Rachel also wants to legalise drugs, and says she’s going to write on the subject soon; I look forward to reading it. I’m all in favour of legalisation, in principle, anyway, but I do have one big worry. I can see that it’s perfectly possible to keep someone on a maintenance dose of heroin, and it makes entirely good sense to me that we should let addicts have it on the NHS rather than put them to the trouble of becoming serial shop-lifters, burglars and robbers (which is normally how you fund a drugs habit if you aren’t a prostitute or a high earner). Might save the rest of us a few problems, too.

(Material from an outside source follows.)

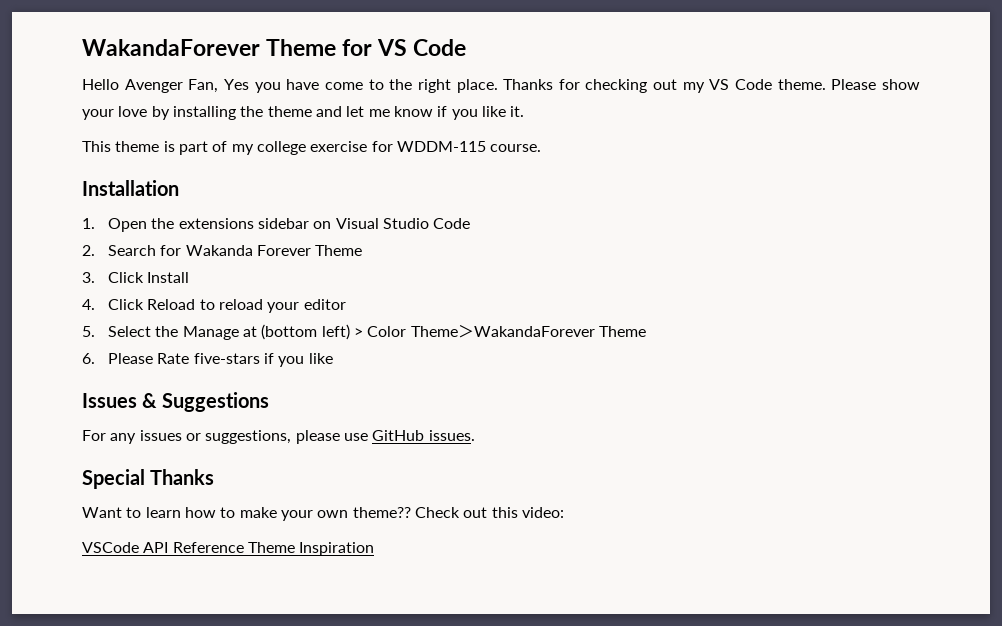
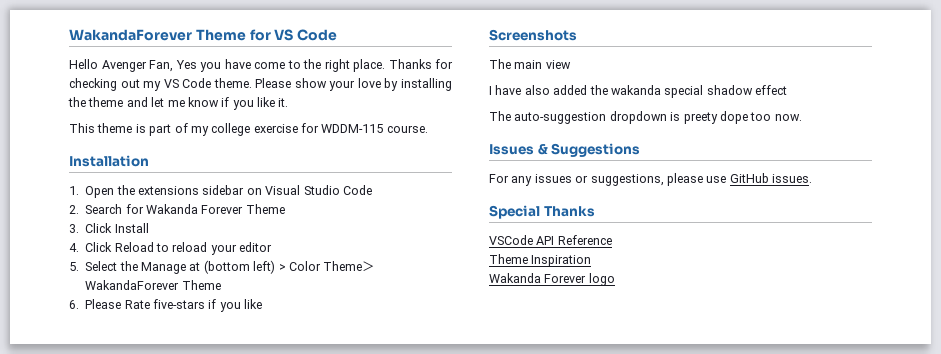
(333, 358) none -> [489,29,577,41] [489,59,571,69] [489,85,787,98] [489,111,802,124] // Screenshots // The main view // I have also added the wakanda special shadow effect // The auto-suggestion dropdown is preety dope too now.
[82,507,564,521] // Want to learn how to make your own theme?? Check out this video: -> (595, 211) none
(244, 547) none -> (612, 240) //
(375, 549) none -> [489,273,615,286] // Wakanda Forever logo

We’ve thus dealt with people addicted to heroin. However, can you similarly give people maintenance doses of crack and meth? I ask because I do not know, but from what little I understand of the drugs’ effects, it sounds a bit doubtful. Does anyone know? And if you can’t, then how does legalisation work for them? Do we just let meth and crack-heads buy their stuff from legal outlets and get on with it until they run out of money, while continuing to deal with whatever craziness they get up to while they’re stoned as would we with any other sort of foolishness? And what happens when they run out of money for it? I understand the analogy that’s frequently used with people being dependant on alcohol, but my impression is that crack-heads tend to be a tad more boisterous than do most drunks and that they also get a lot more desperate for some more than do most alcoholics when they run out. I’m not raising this as an objection to legalisation, particularly — as I said, I want to legalise drugs, but it does seem a problem of which we need to be aware.
Rachel also provides a link to a demented article by A. N. Wilson that claims Kate Moss and Pete Doherty are to blame in some way for the Suffolk murders. That’s right; it’s their fault, really. I won’t waste time on its full idiocy other than to note that the logical consequence, unless we have one sentencing policy for rock stars and another one for everyone else, of his complaint that
Pete Doherty, her rock star boyfriend, is another case in point. Only this month, he was had up (yet again) for possession and abuse of Class A drugs.
Rather than being given an exemplary prison sentence, which would have hit the headhavelines in the newspapers and sent a clear message to any of his potential admirers and imitators among our young people, he was given a paltry £770 fine.
would be to put the young women whose plight so concerns him in prison, serving exemplary sentences, too. Keep out of harm’s way for a bit (well, not from self-harm; rather the opposite) I suppose, but I don’t think that’s what he meant.